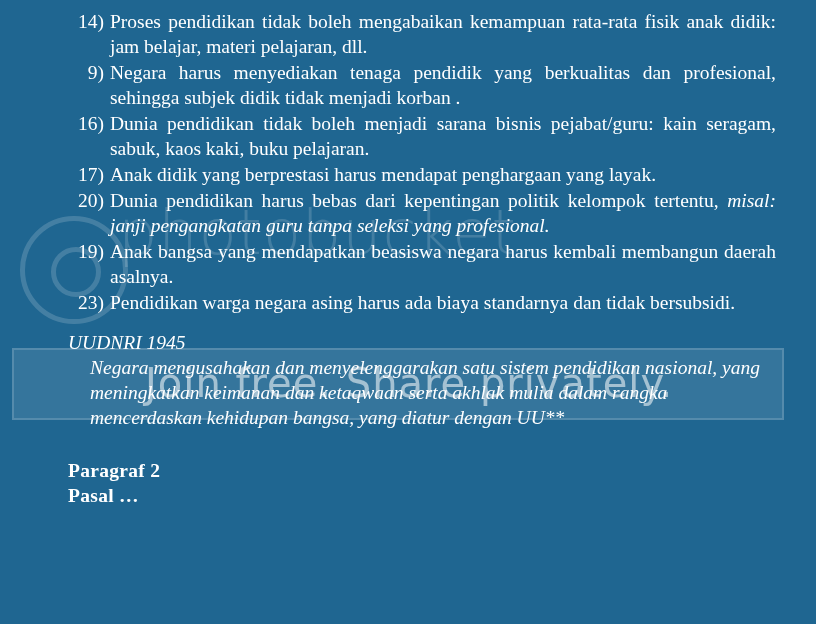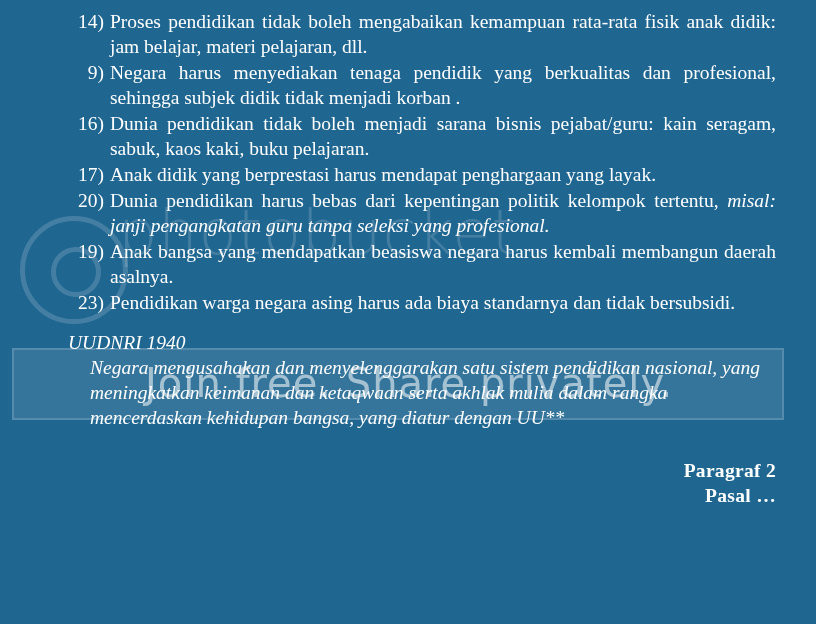--- a/index.html
+++ b/index.html
@@ -122,21 +122,21 @@
     padding-left: 2px;
     margin-left: 20px;
   }
   .section-title {
     font-style: italic;
     font-size: 19.5px;
     line-height: 25px;
   }
 
   .center-block {
-    text-align: right;
+    text-align: left;
     font-weight: bold;
     font-size: 19.5px;
     line-height: 25px;
     margin-top: 28px;
   }
   .center-block div {
     letter-spacing: 0.3px;
   }
 </style>
 </head>
@@ -179,21 +179,21 @@
       <span class="body">Anak  bangsa  yang  mendapatkan   beasiswa  negara  harus  kembali membangun  daerah asalnya.</span>
     </li>
     <li>
       <span class="num">23)</span>
       <span class="body">Pendidikan  warga negara asing harus ada biaya standarnya  dan tidak bersubsidi.</span>
     </li>
   </ol>
 
   <div class="spacer"></div>
 
-  <div class="section-title">UUDNRI 1940</div>
+  <div class="section-title">UUDNRI 1945</div>
   <div class="section-block">Negara mengusahakan dan menyelenggarakan satu sistem pendidikan nasional, yang  meningkatkan keimanan dan ketaqwaan serta akhlak mulia dalam rangka mencerdaskan kehidupan bangsa, yang diatur dengan UU**</div>
 
   <div class="center-block">
     <div>Paragraf 2</div>
     <div>Pasal …</div>
   </div>
 
 </div>
 
 </body></html>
#####
- Work required: Retype all of the material above exactly; the pictures stay out.

- Answer:
--- a/index.html
+++ b/index.html
@@ -122,21 +122,21 @@
     padding-left: 2px;
     margin-left: 20px;
   }
   .section-title {
     font-style: italic;
     font-size: 19.5px;
     line-height: 25px;
   }
 
   .center-block {
-    text-align: right;
+    text-align: left;
     font-weight: bold;
     font-size: 19.5px;
     line-height: 25px;
     margin-top: 28px;
   }
   .center-block div {
     letter-spacing: 0.3px;
   }
 </style>
 </head>
@@ -179,21 +179,21 @@
       <span class="body">Anak  bangsa  yang  mendapatkan   beasiswa  negara  harus  kembali membangun  daerah asalnya.</span>
     </li>
     <li>
       <span class="num">23)</span>
       <span class="body">Pendidikan  warga negara asing harus ada biaya standarnya  dan tidak bersubsidi.</span>
     </li>
   </ol>
 
   <div class="spacer"></div>
 
-  <div class="section-title">UUDNRI 1940</div>
+  <div class="section-title">UUDNRI 1945</div>
   <div class="section-block">Negara mengusahakan dan menyelenggarakan satu sistem pendidikan nasional, yang  meningkatkan keimanan dan ketaqwaan serta akhlak mulia dalam rangka mencerdaskan kehidupan bangsa, yang diatur dengan UU**</div>
 
   <div class="center-block">
     <div>Paragraf 2</div>
     <div>Pasal …</div>
   </div>
 
 </div>
 
 </body></html>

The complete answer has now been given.